All' inizio di marzo 2020, Simone Perotti e la sua compagna Federica si sono trovati isolati su un' isola senza isolani : «Sembrava un tragico scioglilingua», scherza lui.

 

Nei mari greci, fra Ionio e Egeo, erano arrivati per una sfida radicale: ricostruire un rudere con le proprie mani e abitarci, scommettendo che si può vivere meglio con meno. Nel 2009, Perotti, già manager del marketing e della comunicazione, aveva scritto Adesso Basta , sottotitolo: lasciare il lavoro e cambiare vita. Lui si era licenziato allora, senza aver ereditato e cominciando a vivere del poco che si guadagna coi libri, però coltivando l' orto, facendo il pane, riciclando e recuperando tutto. La casa dell' isola di Citera doveva essere l' ultima tappa del percorso. Pandemia e lockdown l' hanno complicata non poco. Ne è nato un nuovo libro, L' altra via, appena uscito per Solferino editore.

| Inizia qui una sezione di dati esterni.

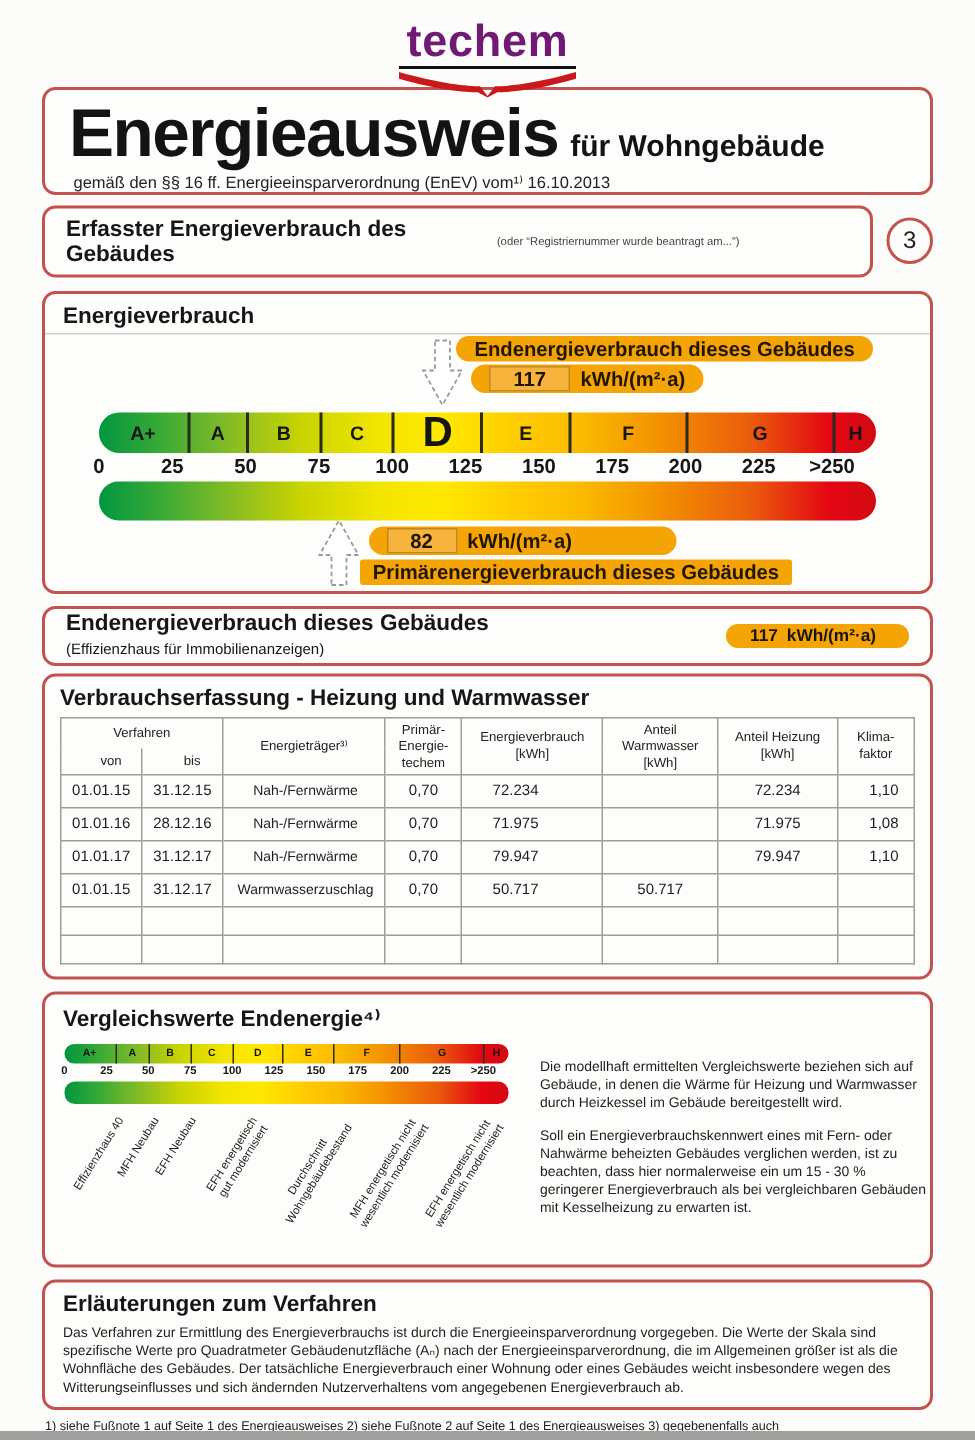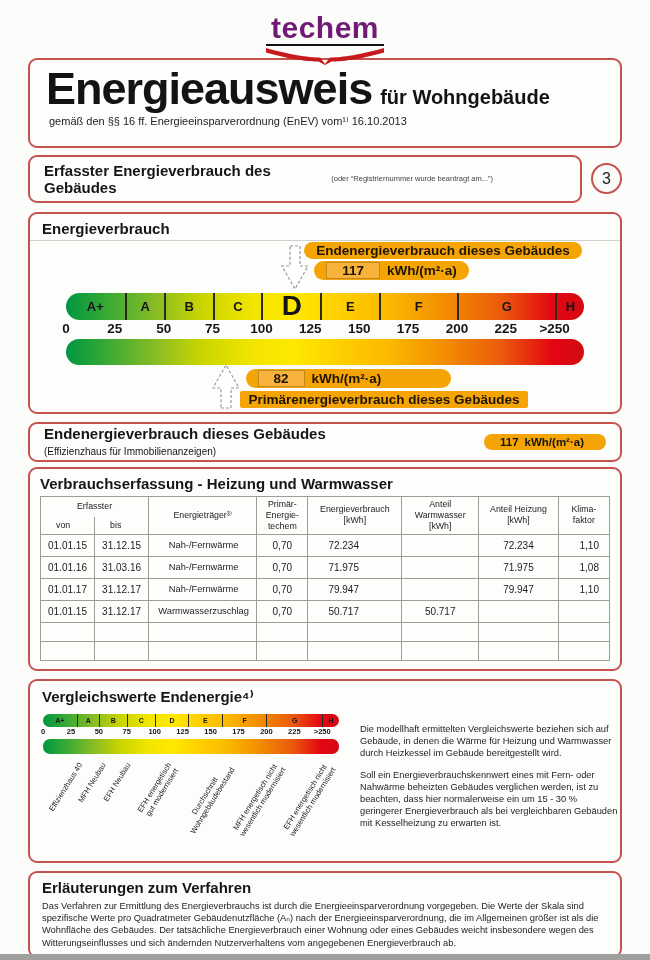--- a/index.html
+++ b/index.html
@@ -17,7 +17,7 @@
   
   .box { border:2px solid #c4524e; border-radius:9px; margin:0 28px; background:#fdfdfb; }
 
-  .title-box { padding:6px 16px 18px; }
+  .title-box { padding:6px 16px 0; }
   .title-box h1 { font-size:45px; font-weight:bold; letter-spacing:-1px; line-height:1.02; color:#131313; }
   .title-box h1 .suffix { font-size:20px; letter-spacing:0; margin-left:8px; }
   .subtitle { font-size:11px; margin:3px 0 0 3px; color:#222; }

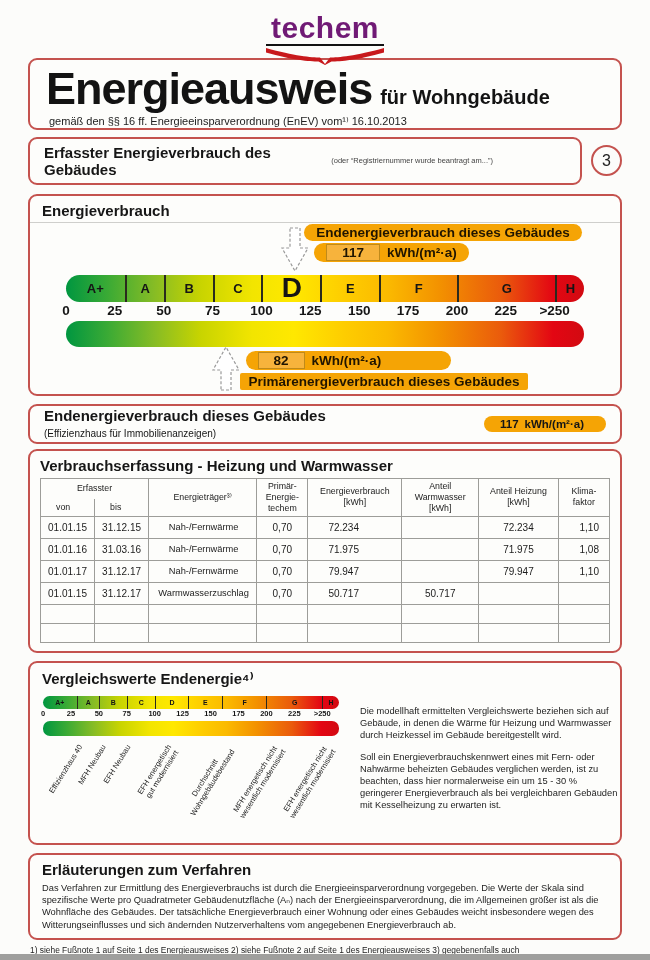--- a/index.html
+++ b/index.html
@@ -231,7 +231,7 @@
       </colgroup>
       <thead>
         <tr>
-          <th colspan="2" class="zeit">Erfasster</th>
+          <th colspan="2" class="zeit">Verfahren</th>
           <th rowspan="2">Energieträger³⁾</th>
           <th rowspan="2">Primär-
 Energie-

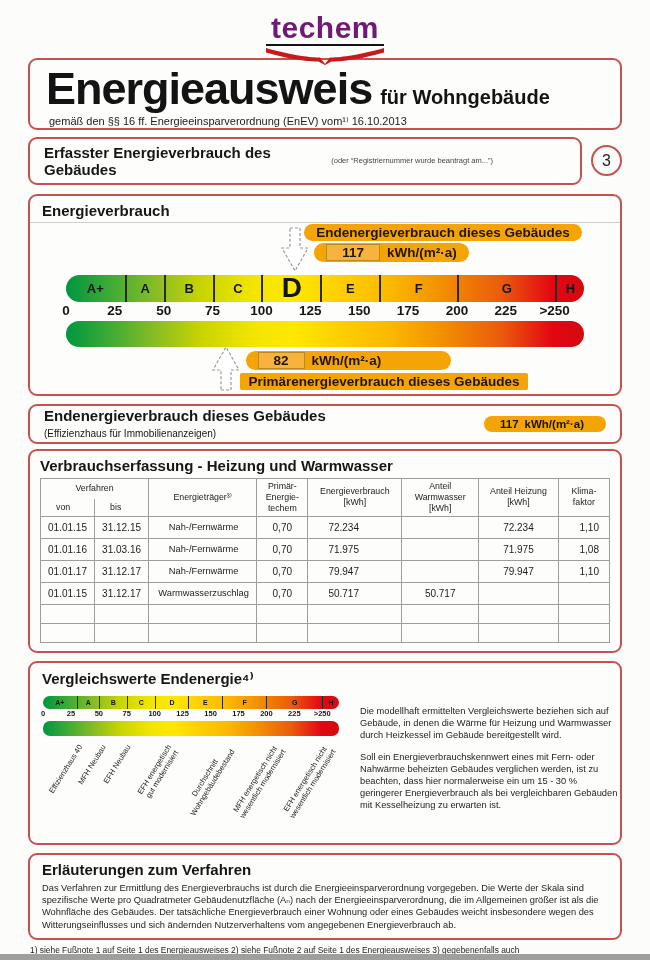--- a/index.html
+++ b/index.html
@@ -81,7 +81,7 @@
   th { font-size:8.8px; font-weight:normal; color:#222; text-align:center; vertical-align:middle;
        white-space:pre-line; padding:2px 2px; line-height:1.25; }
   th.zeit { border-bottom:none; height:18px; }
-  th.sub { border-top:none; text-align:left; padding-left:15px; height:15px; }
+  th.sub { border-top:none; text-align:center; padding-left:15px; height:15px; }
   td { font-size:10px; height:22px; padding:1px 4px; text-align:center; color:#1c1c1c; }
   td.c2 { text-align:center; padding-left:6px; font-size:9.3px; }
   td.c4 { text-align:left; padding-left:20px; }

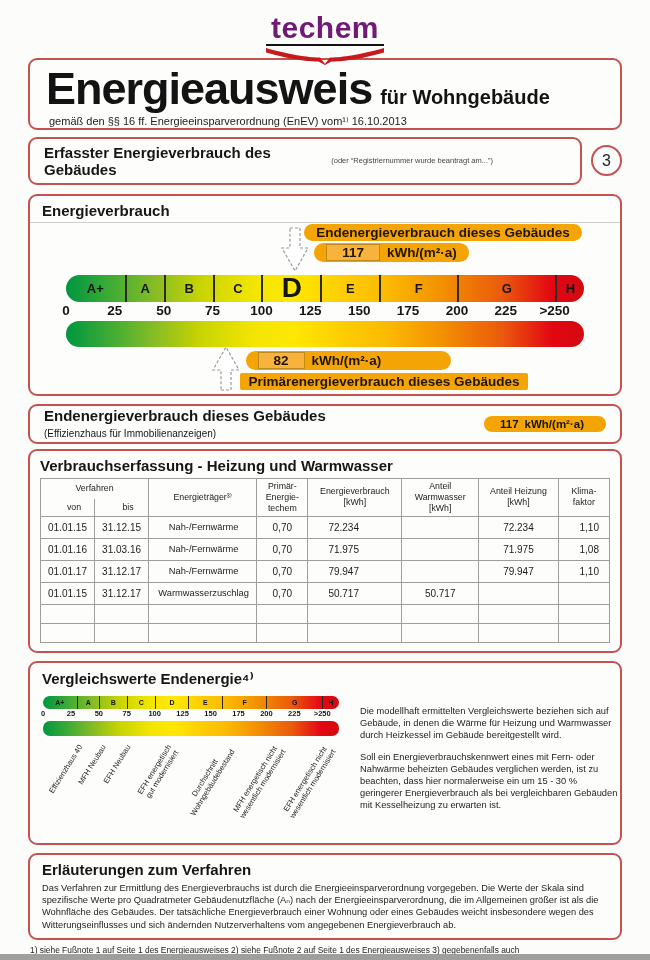--- a/index.html
+++ b/index.html
@@ -264,7 +264,7 @@
           </tr>
           <tr class="">
             <td class="c0">01.01.16</td>
-            <td class="c1">31.03.16</td>
+            <td class="c1">28.12.16</td>
             <td class="c2">Nah-/Fernwärme</td>
             <td class="c3">0,70</td>
             <td class="c4">71.975</td>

simone perotti l'altra via simone perotti l'altra via

 

«Quando ci siamo ritrovati lì», racconta, «con un traghetto prenotato nel novembre prima, la macchina strapiena, una tenda per accamparci, quella prenotazione si è rivelata l' ultimo elicottero da Saigon. Siamo sbarcati con la sensazione che dietro di noi crollassero i ponti».

 

Alla fine, mentre milioni di italiani si lamentavano di stare sul divano, voi avete costruito una casa vera?

«Lo dico piano, col rispetto per chi ha sofferto, ma è interessante pensare a come questa pandemia ha trovato ciascuno di noi. Stavi già sul divano o stavi controcorrente, provando a realizzare quello che sognavi? Eri incollato a una scrivania o già lontano da città non più adatte alle sfide contemporanee, come il Covid ha dimostrato? Beccarsi i problemi della storia mentre stai facendo tutto quello che puoi per il tuo progetto è anche un gesto politico sociale».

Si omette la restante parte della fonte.